The healthcare workforce needs to adapt to the industry's current reality
The new normal of the industry could call for an education revamp.
- Physician roles are changing as care teams grow and diversify, but this has intended and unintended consequences, Polly Pittman, professor of health policy and management at George Washington University, shared at a summit on the future of care delivery.
- EHRs — which are not going away anytime soon — have contributed to physician burnout but can be helpful and generate insight to help patient outcomes when configured properly, according to panelists on delivery system reform and its effects on the healthcare workforce. However, it can take work and time to get that optimal setup.
- The panel, which included experts from Novant Health and the Patient-Centered Primary Care Collaborative, added that quality improvement science and leadership needs to be taught in today's medical curriculum to keep up with the reality of current care delivery team expectations.
The Alliance for Health Policy hosted a half-day summit in Washington D.C. on Thursday covering the care delivery of the future and what role the healthcare workforce will play. The answer is no surprise: A lot.
The industry is bracing for the "silver tsunami" as baby boomers en masse age into needing more care services. The population of those age 65 and older will increase from 47.8 million in 2015 to 88 million in 2050, according to Leading Age. The Association of American Medical Colleges (AAMC) says the growth and aging of the population will increase demand for healthcare services.
But some experts worry the U.S. won't have enough physicians to meet the demand. AAMC estimates that physician demand is growing faster than supply, projecting a total physician shortfall between 40,800 and 104,900 physicians by 2030. In primary care, that number is between 7,300 and 43,100 physicians by 2030.

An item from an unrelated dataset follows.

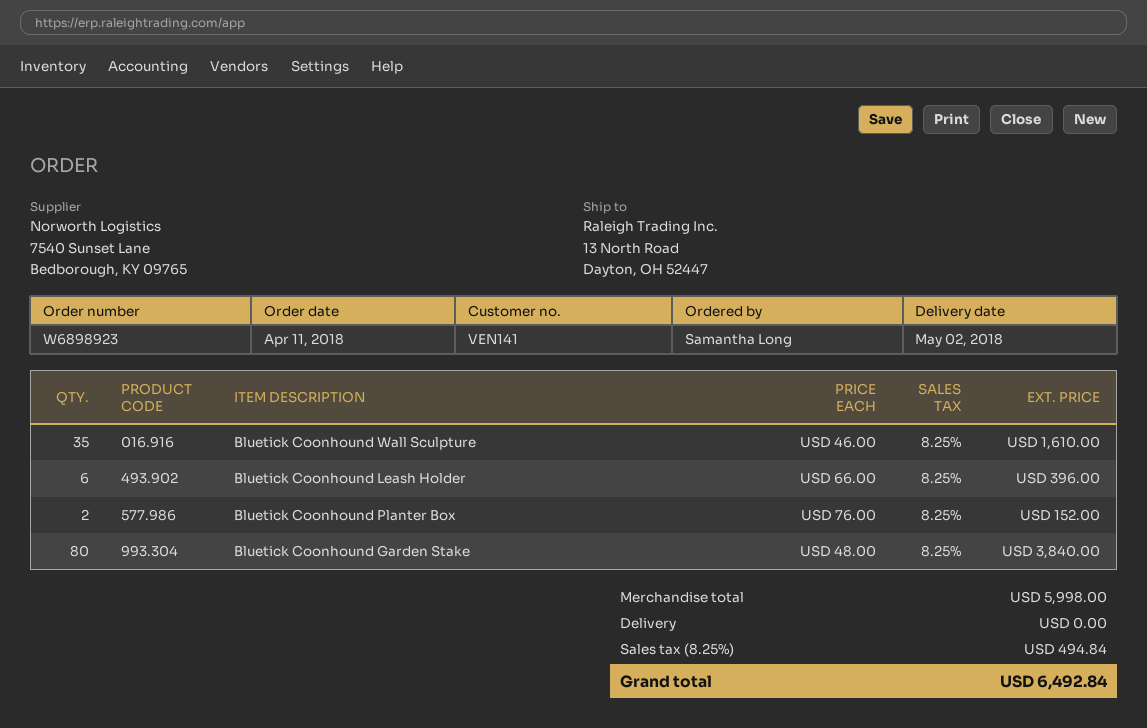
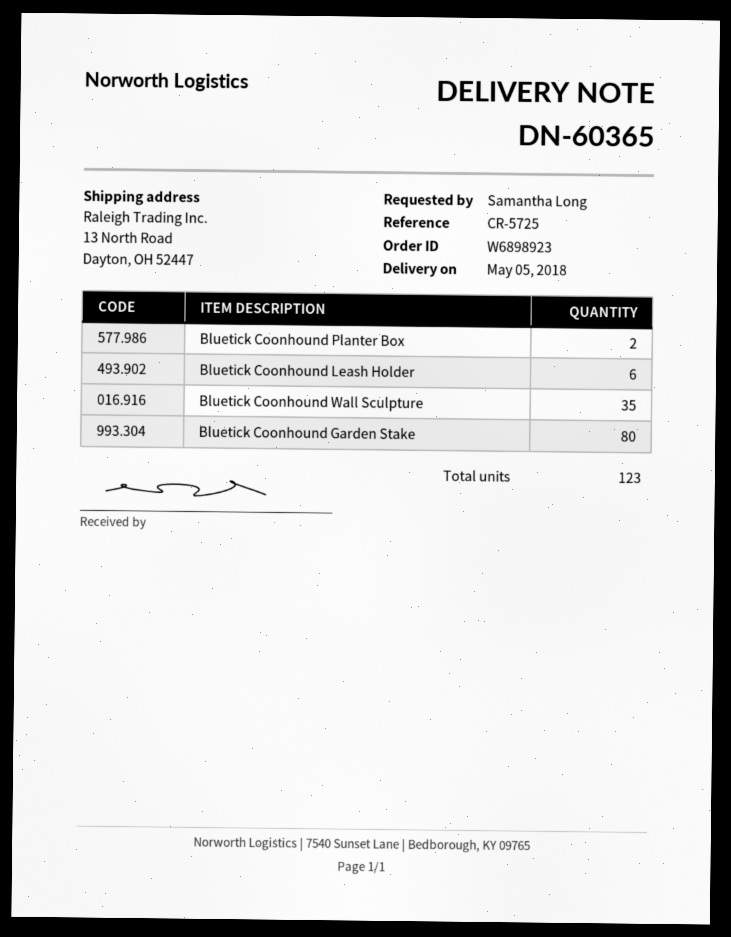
delivery date: 2018-05-02 -> 2018-05-05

Pittman shared in her research as co-director of GW Health Workforce Institute that primary care is getting delivered with fewer physicians relative to other care delivery providers such as nurse practitioners. From 2007 to 2013, growth has been slower in physicians (34%) versus nurse practitioners/physician assistants (74%). In addition, the overall ratio of staff-to-patients in primary care community health centers in the same time period increased by 10.4%.
Pittman said that at hospitals, from 2010 to 2014, providers increasingly substituted high- and middle-skilled clinical non-licensed personnel with lower skilled staff.
Supply-and-demand concerns set aside, a great focus of Pittman's opening remarks and a panel on delivery system reform and its effects on the healthcare workforce was placed on technology, team-based care and physician burnout.
According to the panelists, the shift in the industry should be acknowledged by clinicians. Then, change can occur.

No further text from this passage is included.